The primary objective of this work was to develop a novel set of easy-to-use computational tools that facilitate the creation of personalized neuromusculoskeletal models and the subsequent design of personalized clinical treatments by researchers and clinicians with little to no programming experience. These tools dramatically reduce the barrier to entry for researchers and clinicians working together who would like to explore using personalized computational neuromusculoskeletal models to design personalized treatment approaches. As shown in the example application, the NMSM Pipeline has the potential to change the way treatments are investigated and applied throughout the neuromusculoskeletal injury space.

Going forward, two key questions need to be addressed if the NMSM Pipeline is to be used to design actual clinical treatments for actual patients. The first question is, how should the patient’s personalized model and neural control strategy be changed in response to the simulated treatment? The second question is, how can one validate a patient’s predicted post-treatment movement function? The answers to these two questions will depend on the specific clinical application and which aspects of the patient’s neuromusculoskeletal system need to be modeled and personalized to investigate that application. The answers will also involve developing an understanding of how the planned intervention will affect a patient’s model parameter values and neural control strategy. Collection of post-intervention movement data will be required so that the entire Model Personalization and Treatment Optimization process can be evaluated, refined, and ultimately validated for one clinical application at a time.

To conceptualize how these two important questions could be addressed, one can consider two NMSM Pipeline clinical applications being explored by the authors—one involving knee osteoarthritis rehabilitation design, and one involving pelvic cancer surgical planning. Past computational research involving a subject with bilateral medial compartment knee osteoarthritis investigated whether personalized gait modifications could be designed to reduce the subject’s peak adduction moment in both knees to an extent comparable to invasive high tibial osteotomy surgery [137]. For this treatment optimization problem, no muscles or neural control needed to be modeled, which simplified the treatment design process. The computational treatment design process involved: a) creating a personalized full-body dynamic skeletal model of the subject using pre-rehabilitation gait data, b) selecting a post-treatment control approach to be used when predicting post-treatment walking function (in this case, minimize changes in lower body joint moments relative to pre-rehabilitation gait data), c) performing a treatment optimization process with the personalized model and selected control approach to identify gait modifications that would offload the medial compartment of both knees, d) training the subject to perform and consolidate the modified walking motion, and finally e) re-testing the subject in a gait lab to evaluate how well the predicted gait modifications could reduce both peak adduction moment peaks. After informal training, the subject was able to perform the predicted gait modifications and achieve bilateral reductions in the peak knee adduction moment that were comparable to the treatment optimization predictions. A similar computational treatment design process is currently being repeated using the NMSM Pipeline except with greater flexibility in the range of potential gait modifications that can be predicted.

Ongoing computational research involving subjects with pelvic cancer is investigating whether surgical decisions can be planned to achieve a post-surgery gait motion and self-selected walking speed that is as close to normal as possible for each patient [68, 138]. For this treatment optimization problem, both muscles and neural control need to be modeled, which complicates the treatment design process.

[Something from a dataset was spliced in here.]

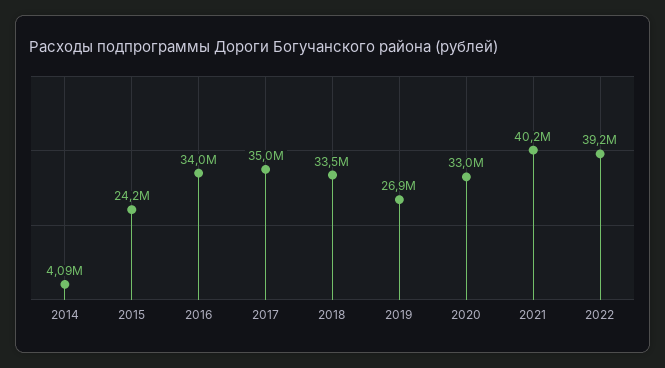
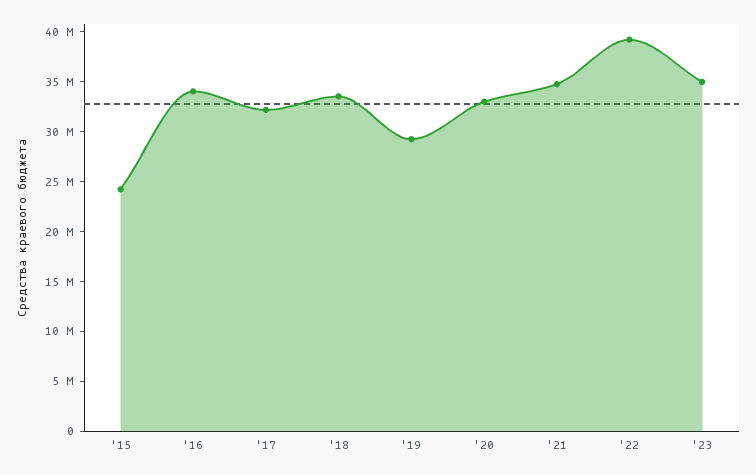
2014: 4090000 -> none
2017: 35000000 -> 32000000
2019: 26900000 -> 29000000
2021: 40200000 -> 35000000
'23: none -> 35000000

The computational treatment design process being explored involves: a) creating a personalized full-body dynamic neuromusculoskeletal model of the patient using pre-surgery gait, EMG, and imaging data (to personalize pelvis bony geometry), b) selecting a post-surgery control approach to be used when predicting post-surgery walking function (in this case, minimize changes in muscle synergy quantities relative to pre-surgery EMG data) [138], c) performing a treatment optimization process with the personalized model and selected control approach to identify surgical decisions that achieve clear margins while also maximizing recovery of normal walking function [68], d) having the orthopedic oncologist perform the patient’s surgery using the optimized surgical plan, and finally e) re-testing the patient in a gait lab following plateau in recovery to evaluate how well the predicted surgical plan allowed the patient to achieve the predicted post-surgery gait motion and speed. Since trial and error treatment is not possible with orthopedic surgeries, extensive testing, evaluation, and refinement of this treatment optimization process must be performed before actual surgical plans can be designed for actual pelvic cancer patients. To this end, the authors are collecting extensive pre- and post-surgery gait, EMG, and imaging data sets from this patient population, along with the implemented surgical decisions. Only after the NMSM Pipeline can predict post-surgery walking function reliably for multiple patients when post-surgery walking function and the implemented surgical decisions are known can use of the NMSM Pipeline be considered for this clinical application. A similar process would need to be followed for any other clinical problem to which the NMSM Pipeline would be applied.

Although the decision to use MATLAB for the NMSM Pipeline facilitates development and ease of access for users, the decision creates several limitations. C++ and other similar compiled programming languages generally run significantly faster than interpreted programming languages like MATLAB. However, they also introduce challenges since few engineering researchers are strong C++ programmers, and system-specific build procedures can often be complicated [139, 140]. Due to these drawbacks, most biomechanics software written in compiled languages can be modified only by reporting a bug or requesting a feature and waiting for experienced software developers to release a new version of the software. The NMSM Pipeline actively encourages modifications, bug fixes, and improvements through open-source easy-to-modify MATLAB toolsets. Other interpreted programming languages like Python can struggle with package management, virtual environments, and/or dependency version mismatches that increase barriers to use. MATLAB’s native debugging tools, English-readable error messages, and robust, stable core functions allow for development with confidence, making the NMSM Pipeline robust to issues common to other interpreted languages.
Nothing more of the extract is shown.